A new craze sweeping the Internet known as “planking” claimed a life in Australia yesterday and police fear the tragedy might not be the last.
Planking involves someone lying flat on their stomach with their arms against their body in unusual and sometimes dangerous situations, with photographs of their exploits shared through social media sites.
It has gone viral in recent weeks, with Facebook page Planking Australia boasting more than 55,000 fans and hundreds of photos of people lying on train tracks, escalators, fire hydrants, motorbikes and other objects.
Police warned “plankers” of the dangers last week and their fears have been realized with the death of a man in Brisbane who plummeted from a seventh-story balcony shortly before 4:30am and died at the scene.
Acton Beale was trying to lay face down on the balcony railing of his apartment when he suddenly fell.
“This morning, we have seen a young man take this activity a step further and attempt to plank on a balcony. Unfortunately, he has tragically fallen to his death,” Queensland Police Deputy Commissioner Ross Barnett said.
Barnett said Beale and another person had gone out on Saturday and had been planking in various spots on their way home.
“It is what we’ve been fearing,” said Barnett, but could not say whether it was Australia’s first death from the craze.
Barnett said he was worried that more injuries would occur as people try to out-plank each other by planking in increasingly precarious positions to get the ultimate photograph.

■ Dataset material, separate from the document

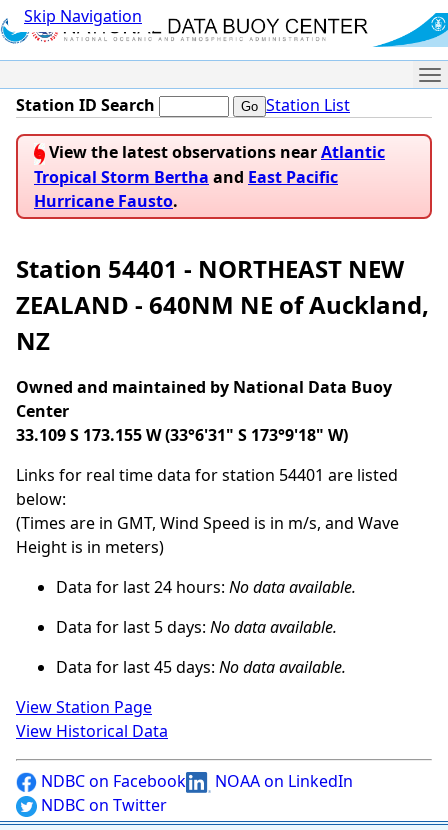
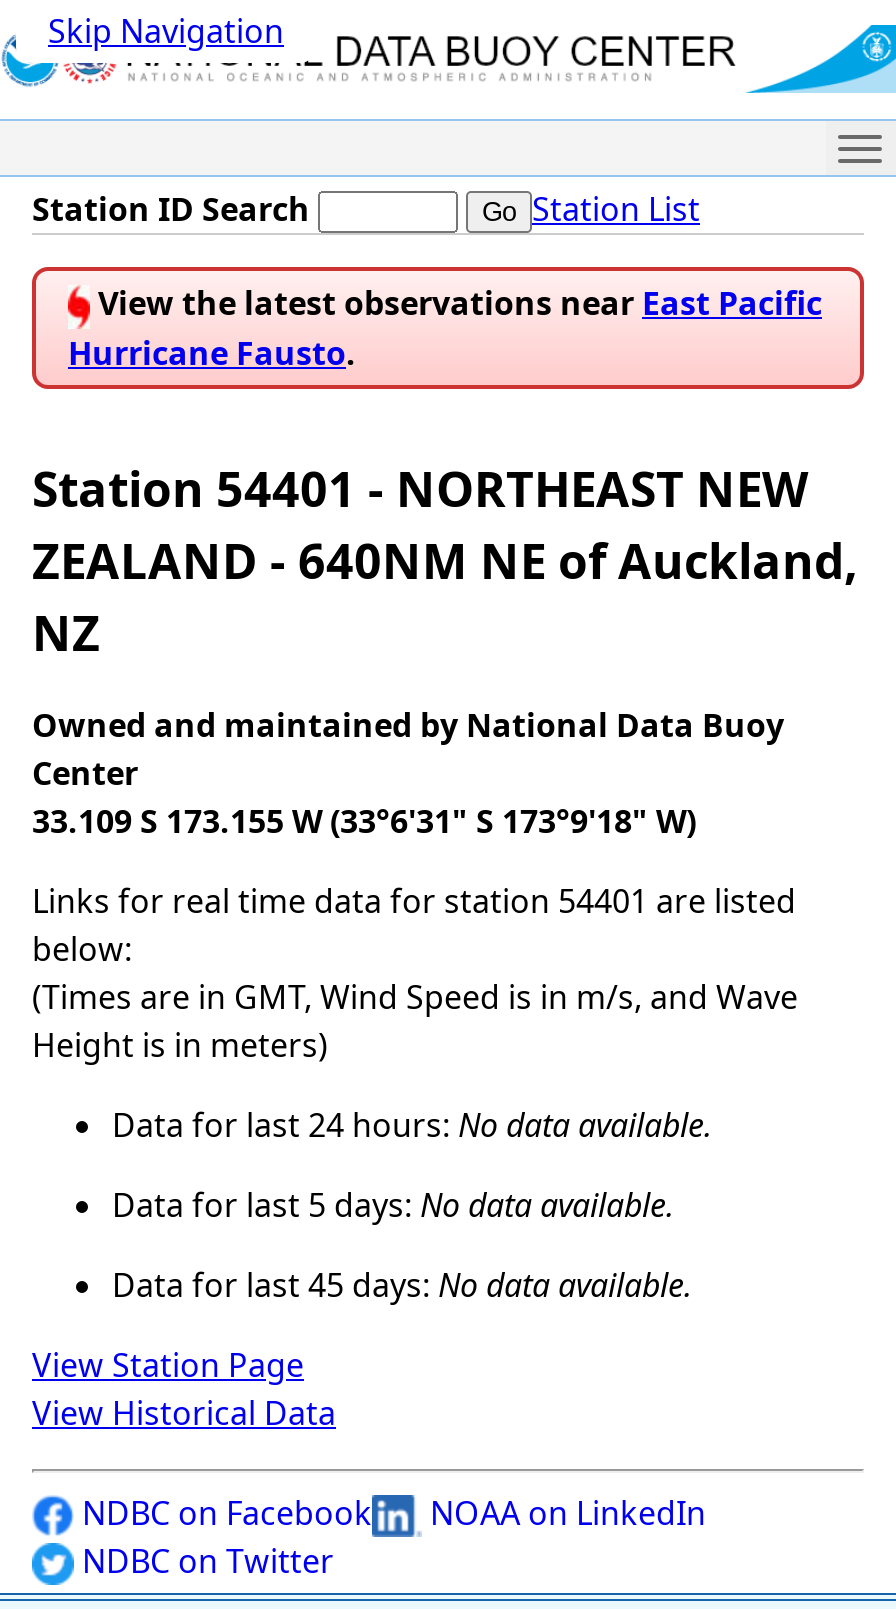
- View the latest observations near Atlantic
- Tropical Storm Bertha and East Pacific
+ View the latest observations near East Pacific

“Police fear that as planking gains popularity, there may be more injuries and potentially further deaths,” he said, adding that it may appear to be light-hearted fun, but it can quickly turn to tragedy.
“Accepting a risk of injury for yourself is one thing, but the potential is there for others to be injured as a result of your behavior,” Barnett said.
Last week, a 20-year-old, also in Queensland, was arrested after being allegedly found “planking” on a police car. He was charged with being on police equipment without lawful excuse.
Police issued warnings of the dangers at the time, but the publicity only seemed to fuel the fad.
“If other people break the law during this activity, they will be charged as well,” Barnett said. “But no penalty will ever return this young man to his family and friends. This is a tragedy and our condolences go to the family.”
Facebook tributes immediately started pouring in for the dead man.
“R.I.P Fellow planker,” said one posting on the Australian Planking page. “I didn’t know him, but he was a planker like the rest of us.”
“Stay safe dudes, plank carefully,” another wrote.
However, not everyone was sympathetic.
“Seriously, people are so dumb. Get over this stupid planking thing,” another post said.